A panic struck my mind. I threw the books away, caught the hairs and threw myself into bed. No structured thought was coming in my mind. Twice I almost locked the room planning to go back to home abandoning the exams. I flattered and went back to the room each time. I was suffocated by the feeling of being trapped in the room. I can barely explain how I spent the night. The following day, it was already seven when I got up with unusual heaviness in the head that soon developed into a severe headache. The hours gradually passed by. It was already ten o'clock and few of my friends came to my room on way to the college for exams that were due to start at eleven o'clock. I brusquely told them I would be late for few important chapters were still to be read.
The clock on the wall ticked like a time bomb as each minute passed. I was torn into two by the anxiety about the future of my family and myself. I mechanically changed the dress and headed to door when it was a quarter to eleven. Then I suddenly imagined myself staring at the ceilings in the exam hall unable to write anything, only to score a huge zero. That would be my first failure in any exam yet most traumatic. What should have I done then? I stepped back thoughtlessly and threw myself in the bed as the headache was worsening.

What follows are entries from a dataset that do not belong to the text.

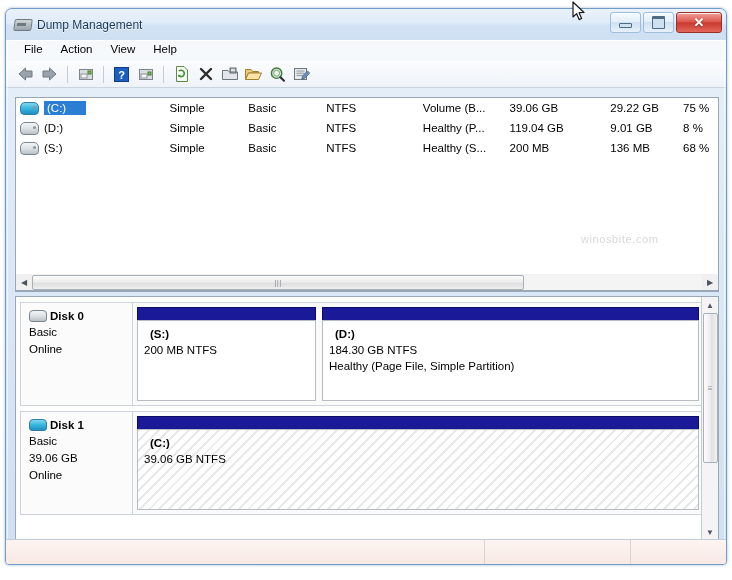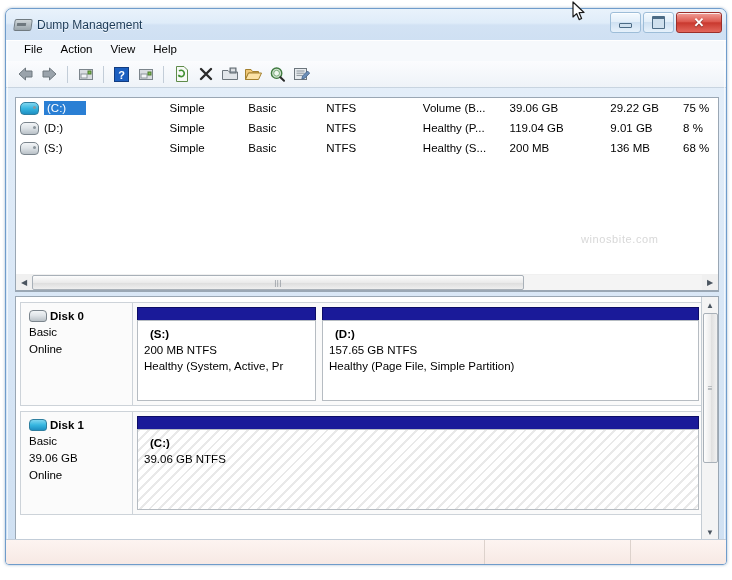"157.65 GB NTFS" div { text: 157.65 -> 184.30 }
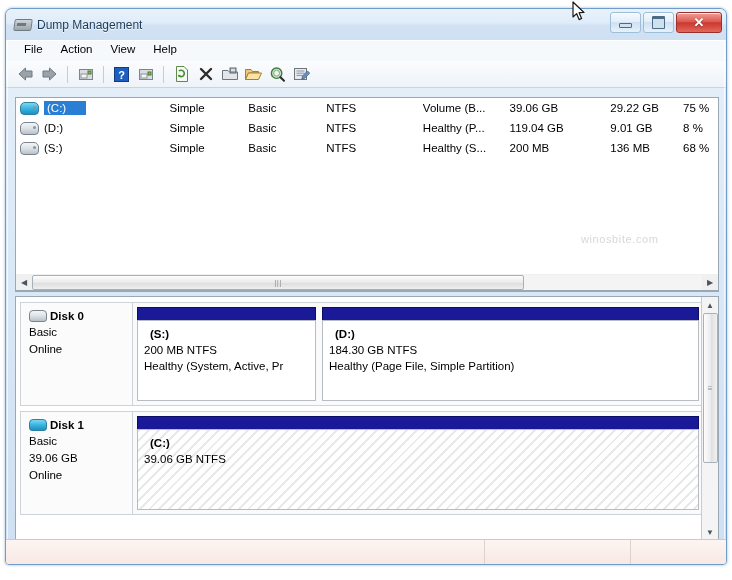"Healthy (System, Active, Pr" div { html: <div>Healthy (System, Active, Pr</div> -> none }
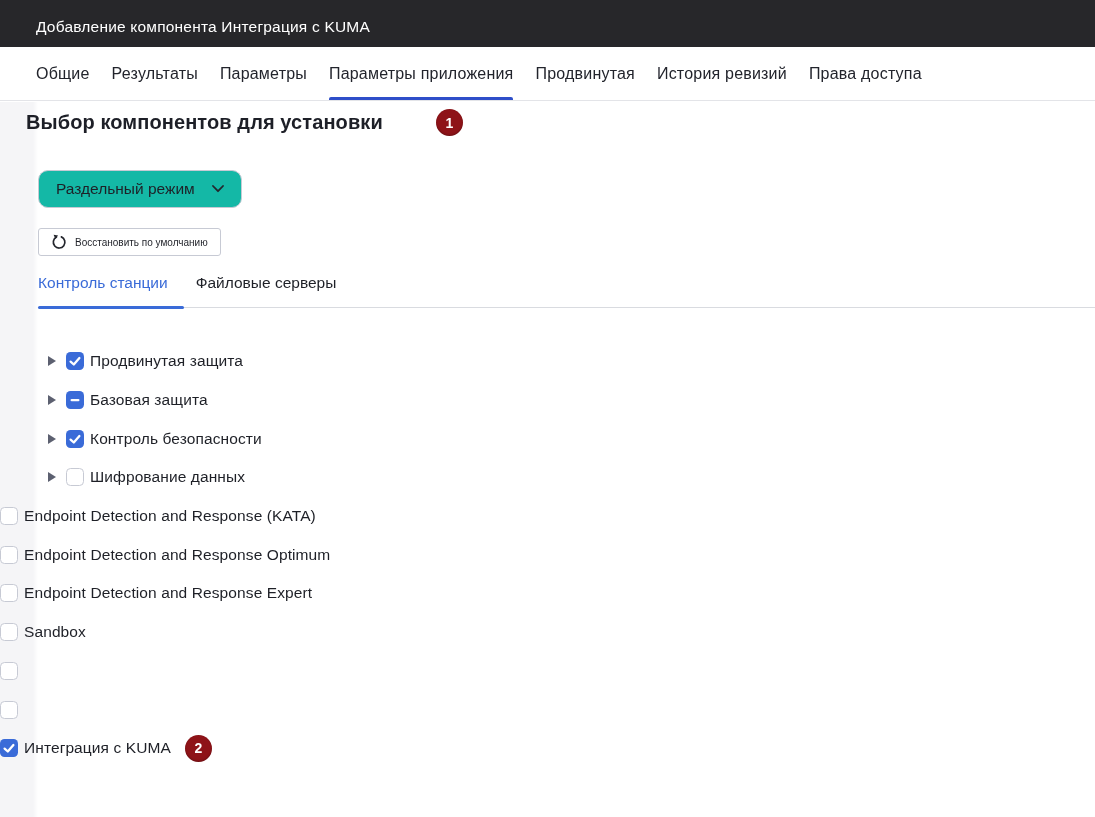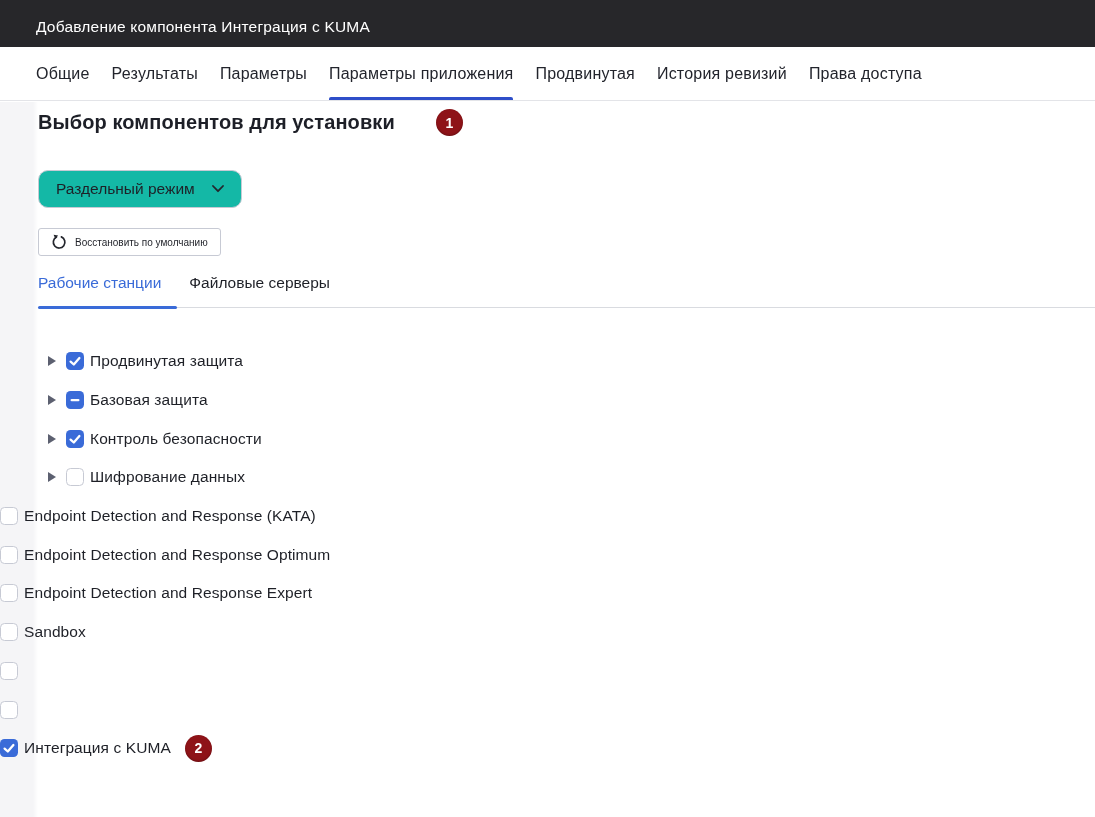"Выбор компонентов для установки" .page-heading { left: 38px -> 26px }
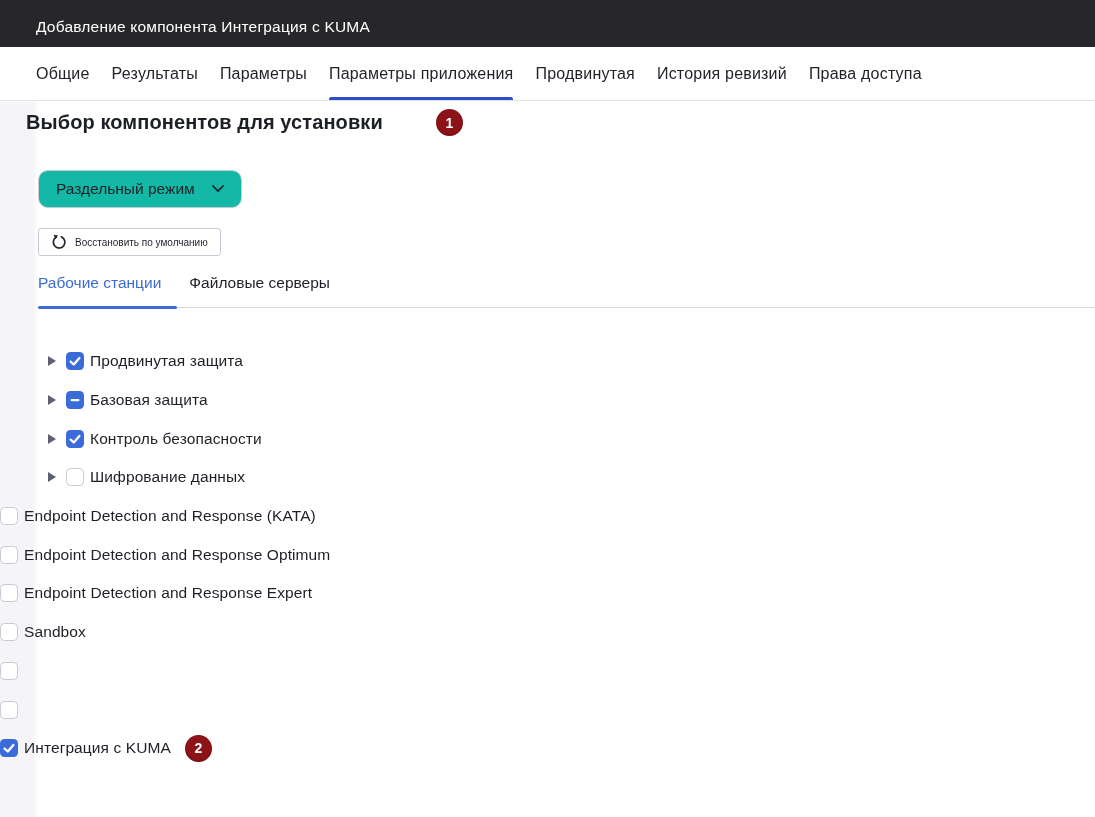"Рабочие станции" div.sub-tab { text: Рабочие -> Контроль }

The worst had happened; still the worse was to follow. When my friends came back from the exam hall, they found me unconscious, lying in the bed. After failed attempts at reviving, they took me to a hospital where I was finally referred to a psychiatrist who revived me with the coercive tactics. Then onwards I have got innumerable episodes of the illness and visited the psychiatrist with little results. Over these years, whenever I have to face the challenging circumstances, I can not simply bear the pressure and regress to unconsciousness only to find that my confidence to face this world plummeting with each episode.
The news of my illness added insult to the injury of my mother. What could the poor barely literate woman do to the illness that a specialist clinician could not treat? Lately I have discovered why she is too eager to see myself married. Someone from the village has suggested that the illness is pretty common among the girls who can't get married timely. And obviously, getting them married is the most logical way to cure the illness. Mom has since scolded and appeased alike for so many times to get married though I was able to find one excuse after another. This time she brought our lost father in between in her desperate attempt to placate me. "Had your father been alive till now, you would have been happily married for years for now. His soul will never forgive me for spoiling your life like this ……." This was more than bearable for me and I just left the room abruptly. After few minutes, both of us were crying in the same room facing away from each other and not speaking a single word to each other.
After this episode I could not refuse the proposal that came from a reasonably good family and thus I wait for the day. It is not sure if the proposed marriage gets aborted in case the groom's side knows about my illness before that day. I have no plans for that turn of events though it will be my instincts that will then determine what is to follow. I can read the concern, anxiety and apprehension in my mother's eyes too and probably they are more than mines.